▸ **Directions for this task**: Find the line with "- Issue Tracker: github.com/tomvictor/djangoiot/issues" in the records below. Copy it and every line after it, up to and including the line with "- Nät folkmassan".

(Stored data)

---

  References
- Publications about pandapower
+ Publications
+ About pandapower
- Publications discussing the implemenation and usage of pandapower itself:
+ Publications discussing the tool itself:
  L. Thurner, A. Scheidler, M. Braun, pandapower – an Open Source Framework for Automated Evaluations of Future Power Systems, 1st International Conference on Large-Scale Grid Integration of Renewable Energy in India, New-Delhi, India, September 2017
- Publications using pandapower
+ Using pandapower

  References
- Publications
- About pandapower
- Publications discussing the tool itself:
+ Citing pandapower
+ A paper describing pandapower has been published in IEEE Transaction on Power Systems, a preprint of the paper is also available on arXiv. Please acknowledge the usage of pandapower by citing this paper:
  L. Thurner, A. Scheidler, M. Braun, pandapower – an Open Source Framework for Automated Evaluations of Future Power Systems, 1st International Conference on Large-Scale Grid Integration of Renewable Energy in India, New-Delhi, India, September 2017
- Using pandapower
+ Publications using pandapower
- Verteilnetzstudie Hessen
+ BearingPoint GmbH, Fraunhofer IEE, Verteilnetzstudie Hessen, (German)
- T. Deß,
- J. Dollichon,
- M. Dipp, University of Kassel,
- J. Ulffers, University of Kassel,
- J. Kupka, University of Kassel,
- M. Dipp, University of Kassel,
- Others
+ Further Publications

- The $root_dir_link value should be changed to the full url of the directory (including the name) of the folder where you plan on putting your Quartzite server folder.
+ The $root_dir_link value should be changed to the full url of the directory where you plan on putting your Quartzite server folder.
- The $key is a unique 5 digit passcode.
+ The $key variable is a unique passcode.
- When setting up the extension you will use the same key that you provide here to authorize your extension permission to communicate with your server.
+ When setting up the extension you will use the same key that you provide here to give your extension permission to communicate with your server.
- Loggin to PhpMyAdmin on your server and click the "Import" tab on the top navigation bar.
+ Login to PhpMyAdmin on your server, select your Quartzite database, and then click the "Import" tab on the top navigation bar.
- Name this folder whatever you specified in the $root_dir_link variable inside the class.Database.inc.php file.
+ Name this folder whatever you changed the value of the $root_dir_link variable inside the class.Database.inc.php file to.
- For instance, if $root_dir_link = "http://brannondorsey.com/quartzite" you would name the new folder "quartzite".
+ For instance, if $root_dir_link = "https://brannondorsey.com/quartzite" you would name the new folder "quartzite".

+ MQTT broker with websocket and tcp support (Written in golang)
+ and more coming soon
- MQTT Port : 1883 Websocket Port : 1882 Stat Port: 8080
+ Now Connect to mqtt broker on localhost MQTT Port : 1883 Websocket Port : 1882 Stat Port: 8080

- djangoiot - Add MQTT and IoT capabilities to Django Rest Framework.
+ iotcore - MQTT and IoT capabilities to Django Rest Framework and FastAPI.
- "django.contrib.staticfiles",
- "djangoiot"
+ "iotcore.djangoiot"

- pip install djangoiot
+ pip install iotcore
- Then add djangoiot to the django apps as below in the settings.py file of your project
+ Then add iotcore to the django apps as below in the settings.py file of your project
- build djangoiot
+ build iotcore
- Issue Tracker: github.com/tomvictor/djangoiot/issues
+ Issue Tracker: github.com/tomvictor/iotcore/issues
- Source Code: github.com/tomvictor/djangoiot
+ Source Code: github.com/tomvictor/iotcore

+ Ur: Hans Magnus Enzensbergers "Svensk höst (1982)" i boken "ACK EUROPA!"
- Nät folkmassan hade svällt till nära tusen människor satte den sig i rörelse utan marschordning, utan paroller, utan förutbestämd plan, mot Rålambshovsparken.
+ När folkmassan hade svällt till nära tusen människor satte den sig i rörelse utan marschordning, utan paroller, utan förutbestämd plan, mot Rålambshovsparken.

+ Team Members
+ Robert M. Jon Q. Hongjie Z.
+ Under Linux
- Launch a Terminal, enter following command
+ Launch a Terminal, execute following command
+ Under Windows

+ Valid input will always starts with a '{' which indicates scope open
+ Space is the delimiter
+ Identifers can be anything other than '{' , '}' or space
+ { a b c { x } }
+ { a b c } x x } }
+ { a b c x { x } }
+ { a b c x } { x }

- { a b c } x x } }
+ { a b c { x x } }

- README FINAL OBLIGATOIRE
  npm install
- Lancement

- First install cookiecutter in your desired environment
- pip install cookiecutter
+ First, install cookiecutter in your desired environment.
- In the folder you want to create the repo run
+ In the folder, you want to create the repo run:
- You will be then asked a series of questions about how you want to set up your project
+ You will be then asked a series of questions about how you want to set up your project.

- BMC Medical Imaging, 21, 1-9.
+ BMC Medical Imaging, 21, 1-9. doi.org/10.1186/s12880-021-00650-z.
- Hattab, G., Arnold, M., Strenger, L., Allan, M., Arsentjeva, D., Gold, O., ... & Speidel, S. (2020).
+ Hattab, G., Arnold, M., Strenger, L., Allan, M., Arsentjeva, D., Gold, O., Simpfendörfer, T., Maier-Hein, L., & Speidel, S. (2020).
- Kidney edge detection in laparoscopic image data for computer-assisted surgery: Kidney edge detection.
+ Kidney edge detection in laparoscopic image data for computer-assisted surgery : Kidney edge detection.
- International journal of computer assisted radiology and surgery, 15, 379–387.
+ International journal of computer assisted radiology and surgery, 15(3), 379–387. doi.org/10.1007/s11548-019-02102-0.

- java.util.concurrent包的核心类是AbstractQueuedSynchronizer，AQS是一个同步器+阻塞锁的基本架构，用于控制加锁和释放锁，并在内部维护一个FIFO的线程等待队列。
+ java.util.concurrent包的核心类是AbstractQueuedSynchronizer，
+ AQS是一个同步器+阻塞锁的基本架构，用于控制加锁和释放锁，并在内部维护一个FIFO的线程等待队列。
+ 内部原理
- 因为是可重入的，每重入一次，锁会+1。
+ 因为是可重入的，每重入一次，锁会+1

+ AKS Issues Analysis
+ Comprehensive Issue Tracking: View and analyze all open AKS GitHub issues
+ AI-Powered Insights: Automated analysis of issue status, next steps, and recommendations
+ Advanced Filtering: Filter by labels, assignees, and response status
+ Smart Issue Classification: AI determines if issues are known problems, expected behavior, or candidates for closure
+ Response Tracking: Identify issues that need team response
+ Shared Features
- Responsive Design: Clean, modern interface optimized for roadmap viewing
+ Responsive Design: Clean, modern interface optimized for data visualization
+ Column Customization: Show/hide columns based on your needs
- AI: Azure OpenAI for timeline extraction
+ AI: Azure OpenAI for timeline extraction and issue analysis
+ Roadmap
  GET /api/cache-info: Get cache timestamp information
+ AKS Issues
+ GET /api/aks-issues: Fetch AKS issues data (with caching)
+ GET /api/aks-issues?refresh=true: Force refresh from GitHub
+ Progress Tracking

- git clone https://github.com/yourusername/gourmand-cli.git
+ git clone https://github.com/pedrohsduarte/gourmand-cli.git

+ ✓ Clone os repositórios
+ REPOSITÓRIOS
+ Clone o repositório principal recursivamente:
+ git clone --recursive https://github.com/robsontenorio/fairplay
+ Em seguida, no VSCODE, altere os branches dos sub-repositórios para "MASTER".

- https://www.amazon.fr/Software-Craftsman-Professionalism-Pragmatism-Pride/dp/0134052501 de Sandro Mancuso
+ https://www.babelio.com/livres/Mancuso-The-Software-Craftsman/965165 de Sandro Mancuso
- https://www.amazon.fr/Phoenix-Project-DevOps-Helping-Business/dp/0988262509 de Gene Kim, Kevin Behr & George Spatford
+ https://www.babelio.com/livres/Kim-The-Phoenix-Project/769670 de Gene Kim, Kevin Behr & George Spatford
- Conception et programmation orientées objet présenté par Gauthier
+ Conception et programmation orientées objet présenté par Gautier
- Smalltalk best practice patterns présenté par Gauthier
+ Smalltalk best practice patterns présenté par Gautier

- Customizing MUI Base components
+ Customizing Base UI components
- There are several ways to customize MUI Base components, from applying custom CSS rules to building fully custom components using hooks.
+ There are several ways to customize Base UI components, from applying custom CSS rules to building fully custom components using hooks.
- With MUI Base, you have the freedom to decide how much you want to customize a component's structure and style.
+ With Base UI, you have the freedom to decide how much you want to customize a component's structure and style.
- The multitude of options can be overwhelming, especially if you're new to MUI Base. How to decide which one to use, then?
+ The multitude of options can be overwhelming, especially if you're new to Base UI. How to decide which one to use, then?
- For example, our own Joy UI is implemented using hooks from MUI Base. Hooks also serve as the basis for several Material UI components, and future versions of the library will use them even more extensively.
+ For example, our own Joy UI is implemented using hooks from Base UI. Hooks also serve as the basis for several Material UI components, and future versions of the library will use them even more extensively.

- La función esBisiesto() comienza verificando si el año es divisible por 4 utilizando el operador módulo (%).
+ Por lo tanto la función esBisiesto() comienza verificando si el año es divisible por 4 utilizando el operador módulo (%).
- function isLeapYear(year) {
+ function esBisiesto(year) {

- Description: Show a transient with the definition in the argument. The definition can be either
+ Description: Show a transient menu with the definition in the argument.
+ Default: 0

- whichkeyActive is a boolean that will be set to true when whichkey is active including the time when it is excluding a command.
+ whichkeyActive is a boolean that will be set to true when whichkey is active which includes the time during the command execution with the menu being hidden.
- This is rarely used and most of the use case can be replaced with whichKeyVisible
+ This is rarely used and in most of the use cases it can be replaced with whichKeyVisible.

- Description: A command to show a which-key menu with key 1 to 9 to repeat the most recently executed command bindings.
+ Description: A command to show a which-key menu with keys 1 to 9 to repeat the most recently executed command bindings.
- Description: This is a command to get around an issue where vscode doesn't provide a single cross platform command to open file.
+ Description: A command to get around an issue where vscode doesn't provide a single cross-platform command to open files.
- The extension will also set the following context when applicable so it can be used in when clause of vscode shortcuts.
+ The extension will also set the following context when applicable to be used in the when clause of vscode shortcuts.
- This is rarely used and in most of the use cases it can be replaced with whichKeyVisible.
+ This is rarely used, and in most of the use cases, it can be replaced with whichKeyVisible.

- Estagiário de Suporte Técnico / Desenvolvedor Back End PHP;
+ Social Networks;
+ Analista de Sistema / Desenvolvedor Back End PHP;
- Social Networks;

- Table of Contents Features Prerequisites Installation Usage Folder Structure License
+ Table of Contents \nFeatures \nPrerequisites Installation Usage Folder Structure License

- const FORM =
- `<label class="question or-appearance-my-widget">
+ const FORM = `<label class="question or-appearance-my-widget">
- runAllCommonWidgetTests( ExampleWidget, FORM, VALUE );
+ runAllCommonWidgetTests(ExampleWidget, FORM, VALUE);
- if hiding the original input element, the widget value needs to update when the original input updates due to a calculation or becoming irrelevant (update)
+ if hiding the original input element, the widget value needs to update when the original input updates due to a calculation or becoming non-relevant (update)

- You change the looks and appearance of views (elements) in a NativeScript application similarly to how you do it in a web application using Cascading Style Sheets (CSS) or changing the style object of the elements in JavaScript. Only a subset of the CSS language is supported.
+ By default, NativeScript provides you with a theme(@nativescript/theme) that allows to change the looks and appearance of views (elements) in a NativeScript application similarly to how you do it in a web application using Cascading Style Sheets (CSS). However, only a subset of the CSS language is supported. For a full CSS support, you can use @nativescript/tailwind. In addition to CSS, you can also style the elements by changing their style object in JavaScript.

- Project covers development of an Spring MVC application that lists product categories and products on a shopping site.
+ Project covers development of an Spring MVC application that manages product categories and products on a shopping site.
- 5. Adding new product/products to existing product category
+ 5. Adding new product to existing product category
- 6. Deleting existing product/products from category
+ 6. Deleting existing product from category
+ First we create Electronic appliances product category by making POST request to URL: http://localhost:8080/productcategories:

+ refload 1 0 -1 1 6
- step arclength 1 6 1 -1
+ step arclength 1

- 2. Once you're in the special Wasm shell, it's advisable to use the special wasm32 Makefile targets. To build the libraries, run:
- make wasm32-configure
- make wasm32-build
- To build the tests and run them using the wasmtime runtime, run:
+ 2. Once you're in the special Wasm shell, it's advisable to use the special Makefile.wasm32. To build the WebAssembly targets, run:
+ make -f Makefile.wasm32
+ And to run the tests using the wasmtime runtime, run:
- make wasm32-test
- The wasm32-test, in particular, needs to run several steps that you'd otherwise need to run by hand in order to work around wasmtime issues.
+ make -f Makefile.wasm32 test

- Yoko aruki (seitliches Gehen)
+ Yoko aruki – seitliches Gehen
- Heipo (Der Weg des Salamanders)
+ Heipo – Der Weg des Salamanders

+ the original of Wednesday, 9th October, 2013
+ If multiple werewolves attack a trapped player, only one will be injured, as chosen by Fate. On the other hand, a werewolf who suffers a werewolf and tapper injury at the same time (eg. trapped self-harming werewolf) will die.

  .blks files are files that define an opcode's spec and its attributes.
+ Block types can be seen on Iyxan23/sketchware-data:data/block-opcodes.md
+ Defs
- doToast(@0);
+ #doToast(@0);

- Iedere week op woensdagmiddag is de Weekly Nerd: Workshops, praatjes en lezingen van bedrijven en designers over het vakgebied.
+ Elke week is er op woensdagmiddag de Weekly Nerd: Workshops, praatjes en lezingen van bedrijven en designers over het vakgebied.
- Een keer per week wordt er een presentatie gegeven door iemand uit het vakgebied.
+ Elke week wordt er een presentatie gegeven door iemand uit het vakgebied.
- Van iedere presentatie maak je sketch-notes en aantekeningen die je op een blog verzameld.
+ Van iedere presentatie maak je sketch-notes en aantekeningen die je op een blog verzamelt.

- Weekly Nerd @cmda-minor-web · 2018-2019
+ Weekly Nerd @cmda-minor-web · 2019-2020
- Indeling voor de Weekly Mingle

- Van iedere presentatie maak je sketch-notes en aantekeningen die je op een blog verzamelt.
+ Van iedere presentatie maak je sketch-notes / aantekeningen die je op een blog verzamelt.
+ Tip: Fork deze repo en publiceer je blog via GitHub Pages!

---

▸ **Reply to the task**:
- Issue Tracker: github.com/tomvictor/djangoiot/issues
+ Issue Tracker: github.com/tomvictor/iotcore/issues
- Source Code: github.com/tomvictor/djangoiot
+ Source Code: github.com/tomvictor/iotcore

+ Ur: Hans Magnus Enzensbergers "Svensk höst (1982)" i boken "ACK EUROPA!"
- Nät folkmassan hade svällt till nära tusen människor satte den sig i rörelse utan marschordning, utan paroller, utan förutbestämd plan, mot Rålambshovsparken.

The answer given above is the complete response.